Those of you who follow me on Twitter might’ve seen I posted a link to this article from The Verge earlier this week. Ordinarily, I keep my Twitter feed and blog focused exclusively on topics specifically related to writing, but since this kind of “neural lace” technology ties in so tightly to my recently completed manuscript for EMPATHY: Imminent Dawn, I think it’s fair game to start exploring these topics in this space as well.
For the unfamiliar, the term neural lace stems from the Culture series by Iain M. Banks. The idea behind the neural lace is that it allows the brain to connect directly to some sort of computer interface–not unlike EMPATHY, which is designed to allow for humans to access the internet in their minds.

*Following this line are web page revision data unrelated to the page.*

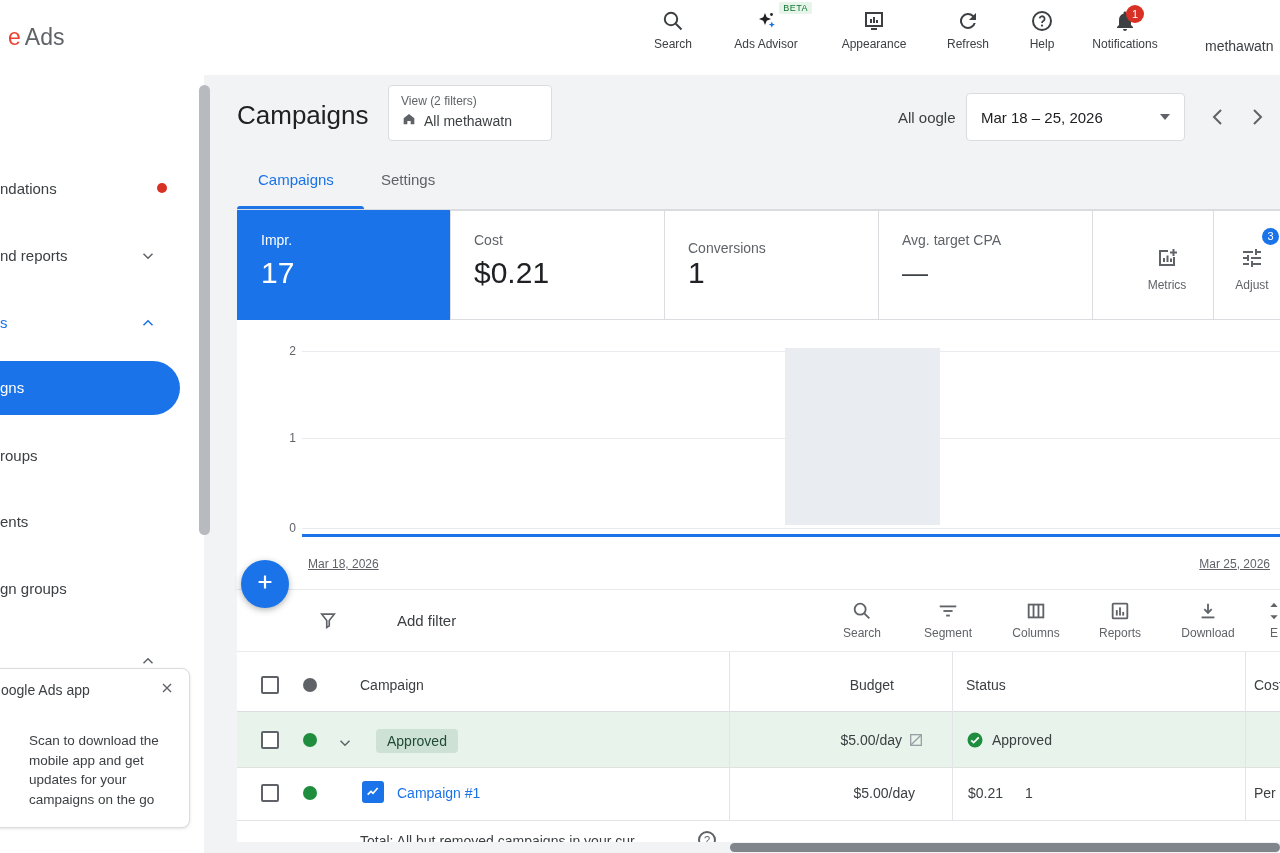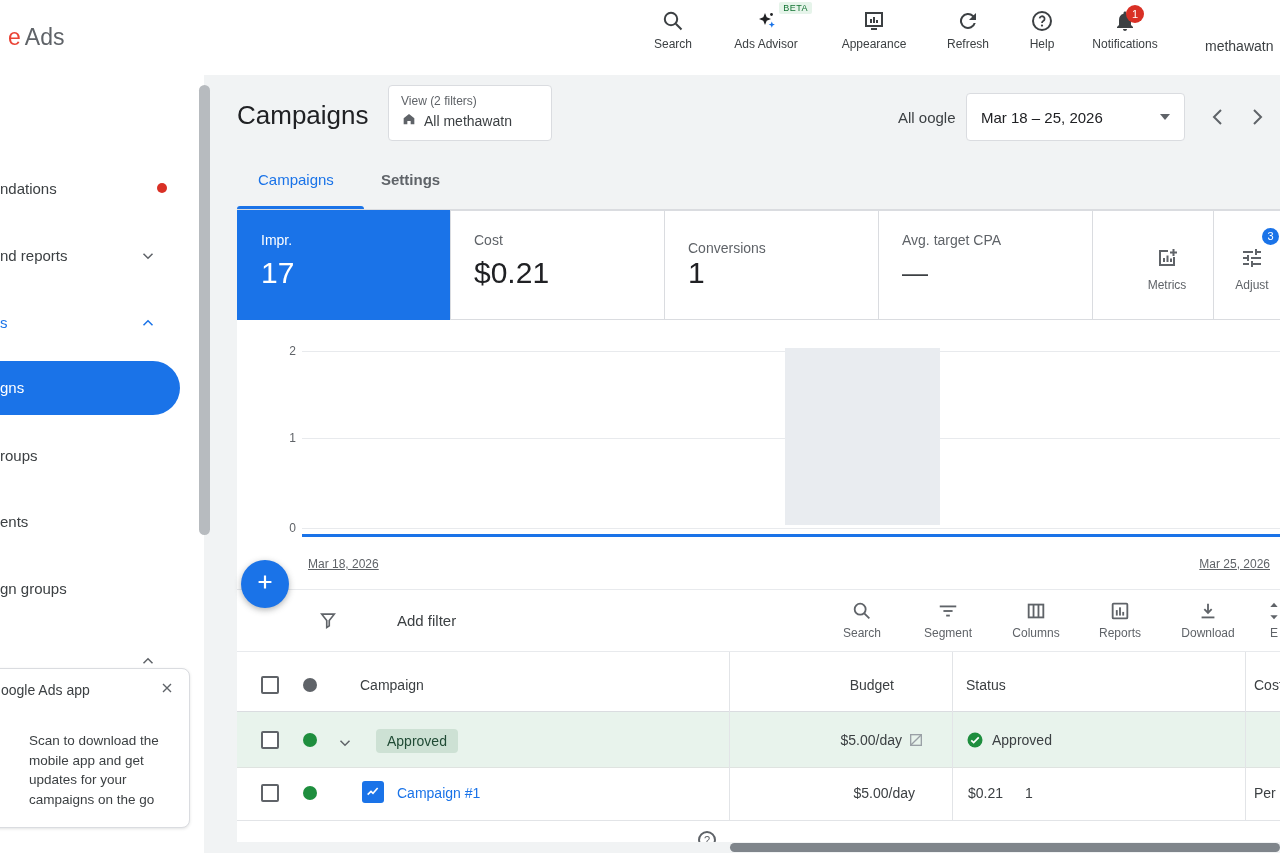--- a/index.html
+++ b/index.html
@@ -43,21 +43,21 @@
   .view-box .line2 { margin-top:3px; display:flex; align-items:center; gap:7px; font-size:14px; color:#3c4043; }
   .all-time { position:absolute; left:898px; top:109px; font-size:15px; color:#3c4043; z-index:5; }
   .date-box { position:absolute; left:966px; top:93px; width:219px; height:48px; background:#fff; border:1px solid #dadce0; border-radius:4px; display:flex; align-items:center; justify-content:space-between; padding:0 14px; z-index:5; cursor:pointer; }
   .date-box .txt { font-size:15px; font-weight:500; color:#202124; }
   .caret-down { width:0; height:0; border-left:5px solid transparent; border-right:5px solid transparent; border-top:6px solid #5f6368; }
   .date-chev { position:absolute; top:105px; width:24px; height:24px; z-index:5; cursor:pointer; }
 
   
   .tab { position:absolute; top:171px; font-size:15px; z-index:5; cursor:pointer; }
   .tab.active { color:#1a73e8; font-weight:500; }
-  .tab.idle { color:#5f6368;font-weight:bold; }
+  .tab.idle { color:#5f6368; }
   .tab-underline { position:absolute; left:237px; top:206px; width:127px; height:3px; background:#1a73e8; border-radius:3px 3px 0 0; z-index:5; }
   .tab-border { position:absolute; left:237px; top:209px; width:1043px; height:1px; background:#dadce0; z-index:4; }
 
   
   .score-strip { position:absolute; left:237px; top:210px; width:1043px; height:110px; border-top:1px solid #dadce0; border-bottom:1px solid #dadce0; z-index:5; }
   .score-vline { position:absolute; top:210px; width:1px; height:110px; background:#dadce0; z-index:6; }
   .score-card-blue { position:absolute; left:237px; top:210px; width:213px; height:110px; background:#1a73e8; z-index:6; cursor:pointer; }
   .sc-label { position:absolute; font-size:14px; z-index:7; }
   .sc-value { position:absolute; font-size:30px; z-index:7; }
   .tool-item { position:absolute; width:90px; transform:translateX(-50%); text-align:center; z-index:7; cursor:pointer; }
@@ -454,18 +454,19 @@
       </svg>
   </div>
   <div class="camp-link">Campaign #1</div>
   <div class="budget-cell" style="top:785px; padding-right:37px">
     <span>$5.00/day</span>
   </div>
   <div class="cell-txt" style="left:968px; top:785px">$0.21</div>
   <div class="cell-txt" style="left:1025px; top:785px">1</div>
   <div class="cell-txt" style="left:1254px; top:785px">Per</div>
 
+  <div class="footer-txt">Total: All but removed campaigns in your cur</div>
   <div class="help-circle">?</div>
 
   <div class="hscroll-track"></div>
   <div class="hscroll-thumb"></div>
 
 </div>
 
 </body></html>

Though the first book in the Culture series was released in 1987, the idea of a humans-machines link dates back, well, to some time even before that. We won’t focus on history too much here, but rather the implications of Elon Musk’s alleged backing of Neuralink, which aims to make use of brain-implanted technology (again, not unlike EMPATHY) to streamline the connection between humans and software.
If history has taught us anything (and it’s taught us a lot), passionate billionaires with time to kill tend to get their way with things, for better or for worse. In this case, when I saw Musk was getting involved with Neuralink, I was actually excited for a moment. What could be better than taking steps toward ensuring all people have access to the same information at all times?
Aside from the fact that such a reality is impractical for reasons I’ll cover in future posts, I couldn’t help but be reminded of Stephen Hawking’s warning that advanced artificial intelligence will probably murder all of us someday.
Though neural lace technology isn’t, strictly speaking, artificial intelligence (it’s more of an augmented intelligence), I see no reason why we shouldn’t treat advances like Neuralink or EMPATHY with similar skepticism.
I was relieved to see that Musk does seem to take this into consideration. Whether that’s lip service or a sincerely held belief remains to be seen, however, as we’re still in the earliest stages of his potential involvement with this project.
I know I’ll be keeping a sharp eye on how this develops. I think anyone with even a modest interest in biofusion technology should as well.